Previously, this blog has discussed the Wisconsin Alumni Research Foundation’s (WARF) several human embryonic stem cell patents that were being re-examined by the USPTO pursuant to a request made by the Foundation for Taxpayer and Consumer Rights (FTCR) and the Public Patent Foundation (PUBPAT). The emphasis on ‘were’ being due to the recent rejection of all the patent claims resulting from the re-exam. As a result of this development, Daniel Ravicher (PUBPAT’s President and Executive Director) has stated his belief that WARF should simply drop its claims to the patents altogether. According to the press release on PUBPAT’s website the outcome was likely to happen, as
Third party requests for patent re-examination, like the ones filed by FTCR and PUBPAT, are ultimately successful in having the subject patent either changed or completely revoked roughly 70% of the time
In light of this ruling, WARF has two months to make an official response to either attempt to prove that its claims are novel or take Dan’s advice and let the patents go.
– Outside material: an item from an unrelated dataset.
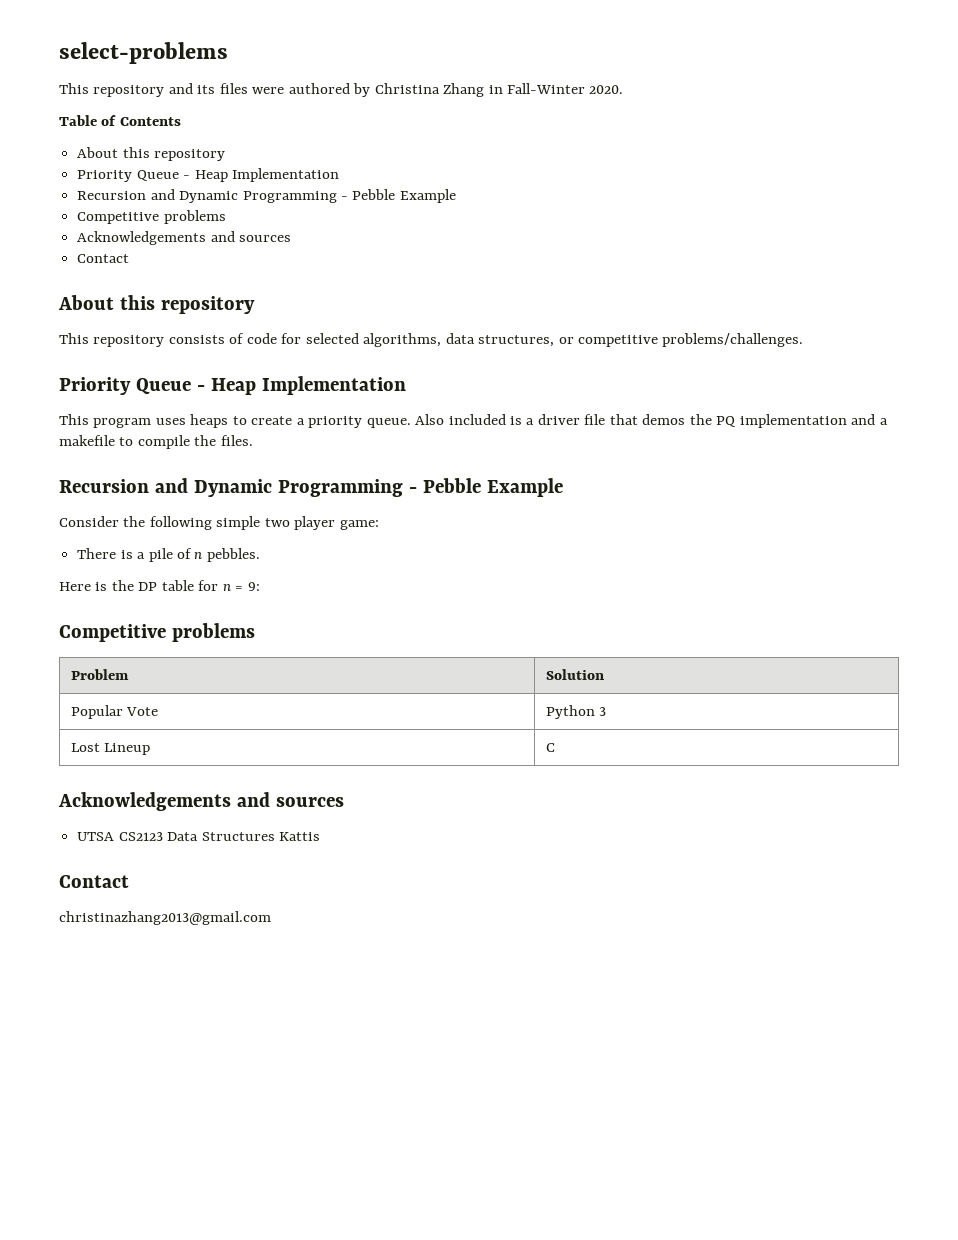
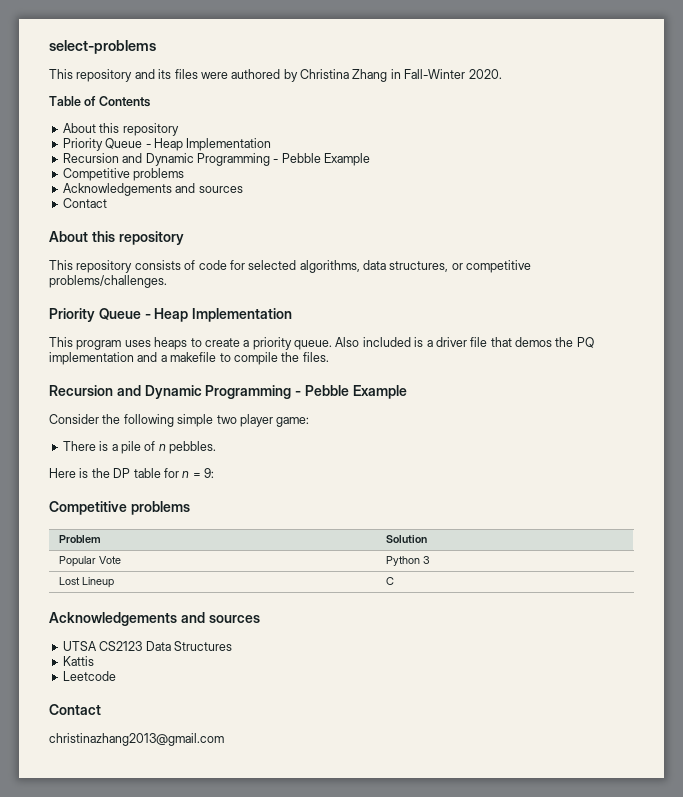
- UTSA CS2123 Data Structures Kattis
+ UTSA CS2123 Data Structures
+ Kattis
+ Leetcode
Option number one seems most likely given WARF’s position articulated by WARF Managing Director Carl E. Gulbrandsen, who stated that “WARF has absolute confidence in the appropriateness and legitimacy of these patents.” The press release from WARF went on to detail the myriad avenues available to defend the patents:
This first rejection, for example, gives WARF the opportunity to respond directly to the examiner, a response in which WARF will vigorously defend its patent claims. That response could persuade the examiner to sustain the patents and terminate the reexaminations. If the examiner maintains the rejection, WARF could, and most probably would, appeal the examiner’s decision to the PTO Board of Patent Appeals. And, if that body fails to sustain the patents, WARF can then appeal to the courts.
So, while PUBPAT and the FTCR have won the battle, the war is far from over.